Miami Vice ran from 1984 to 1990 and starred Don Johnson and Philip Michael Thomas as Sonny Crockett and Ricardo Tubbs, two vice cops who frequently went undercover to bust down notorious drug rings. Edward James Olmos played their chief and a whole slew of high profile actors guest starred on the show through its five season run. The show was often praised for its use of music as well as the extremely pastel colored, yet highly stylish, clothes Crockett and Tubbs often sported.
Michael Mann penned and produced both the television show and the 2006 film version which starred Jamie Foxx and Collin Farrell. The movie didn’t fare as well as the show and pretty much tanked at the box office. So, the ultimate question is, with Mann, the original producer, absent from this reboot, will it be as good as its predecessor? Not only that, is it even warranted? In an already overly reboot saturated lineup, what will Diesel, Morgan, Waterman, and Macmanus bring to the table that hasn’t already been done?

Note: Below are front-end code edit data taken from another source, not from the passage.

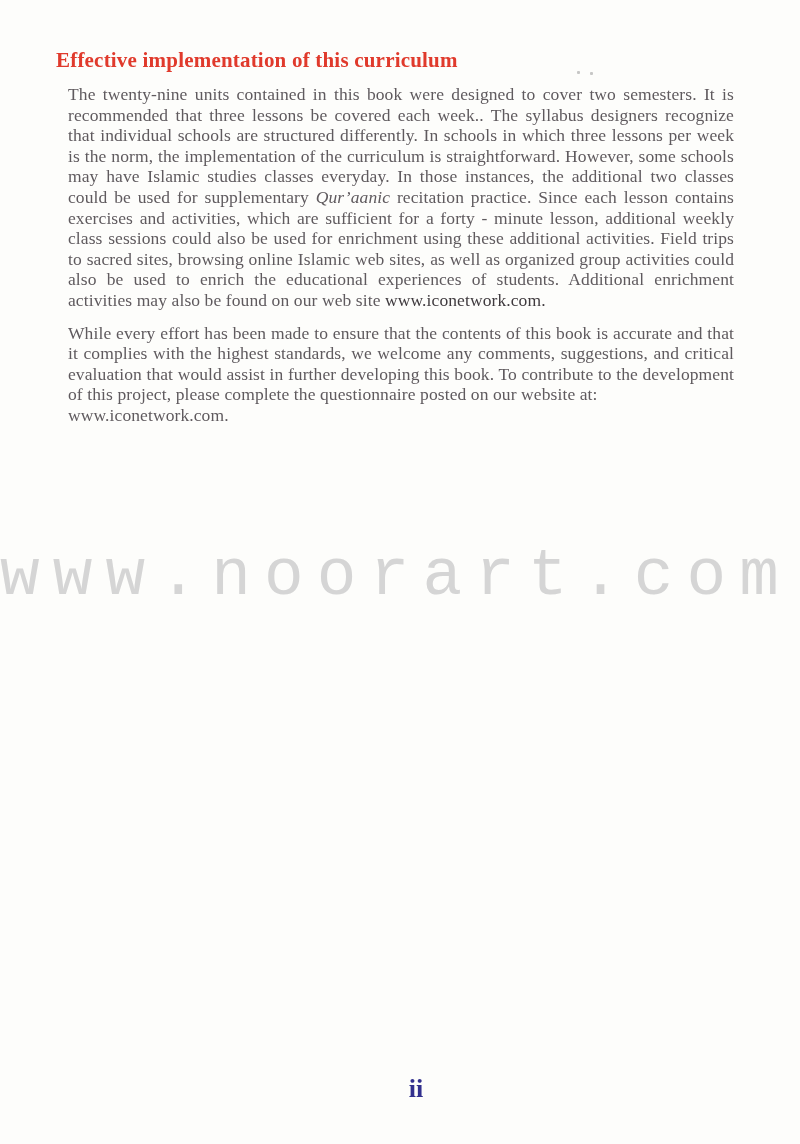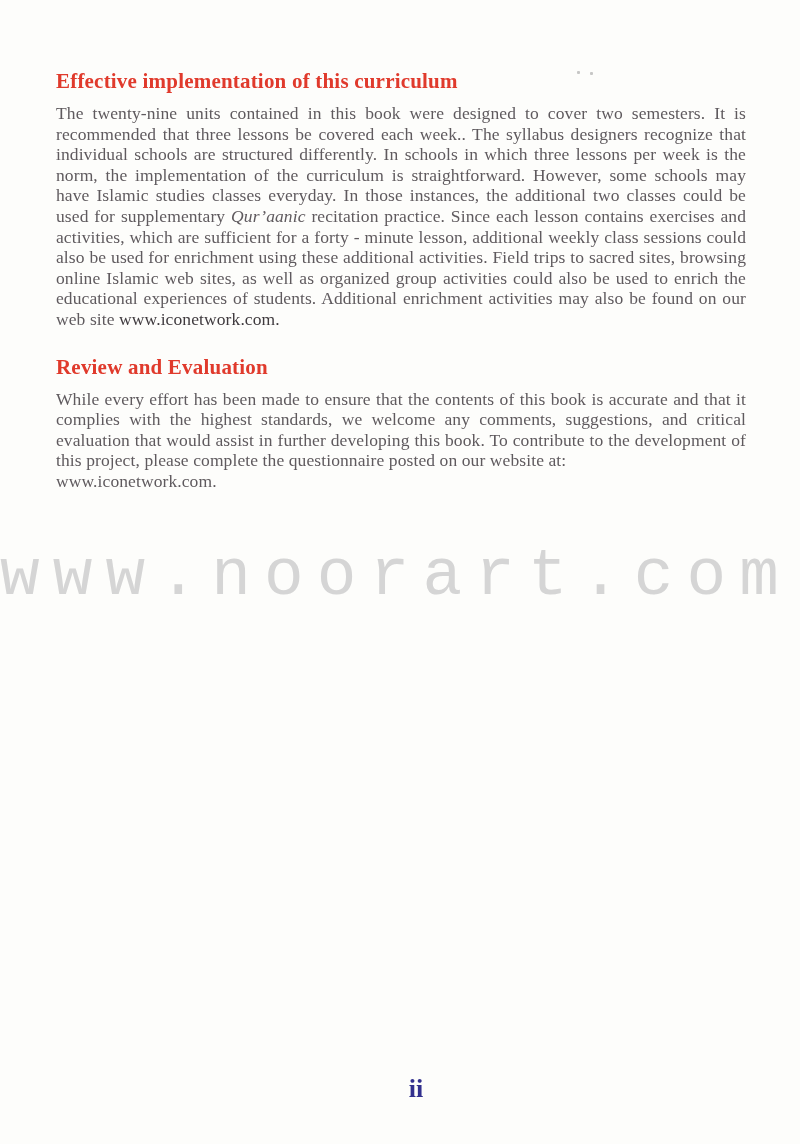"Effective implementation of this" .content { top: 69px -> 48px }
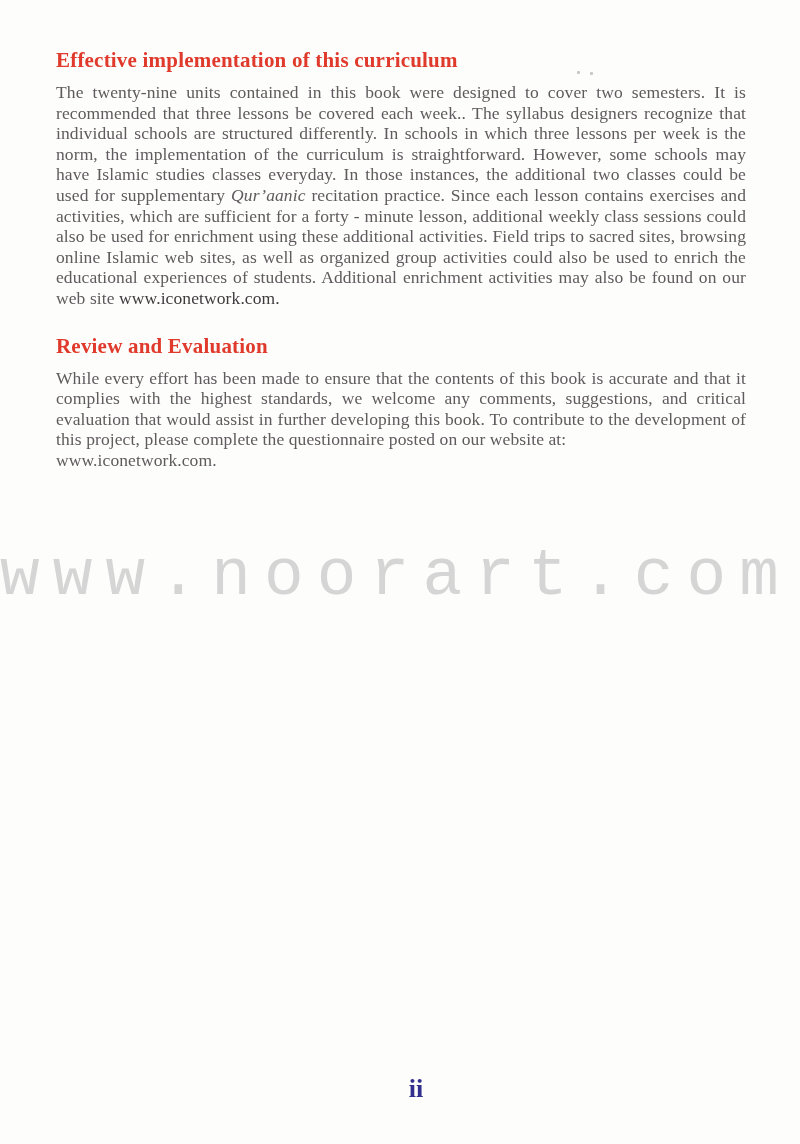"The twenty-nine units contained in" .body-para { margin: 0 -> 12px }
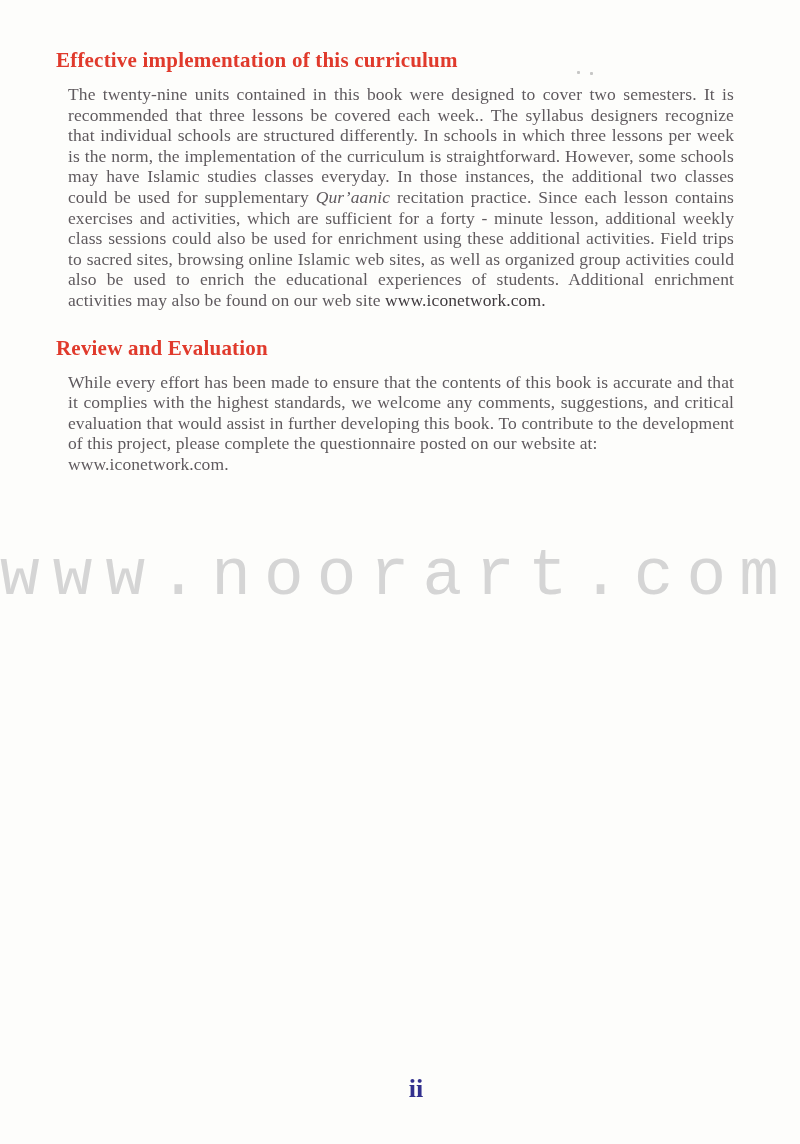"Review and Evaluation" h2.section-heading { html: <h2>Review and Evaluation</h2> -> none }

The good thing about this reboot is that it comes at a time where drugs and opioid usage are at an all time high which echoes the cocaine crisis of the 80s. So, there will be plenty of stories and things to pull from. Personally, however, I am tired of seeing reboots and remakes both on television and on the big screens. Nostalgia filmmaking needs to make a quick and brutal exit from our lives before more national treasures are decimated by lackluster, uninspired writing, and bland performances.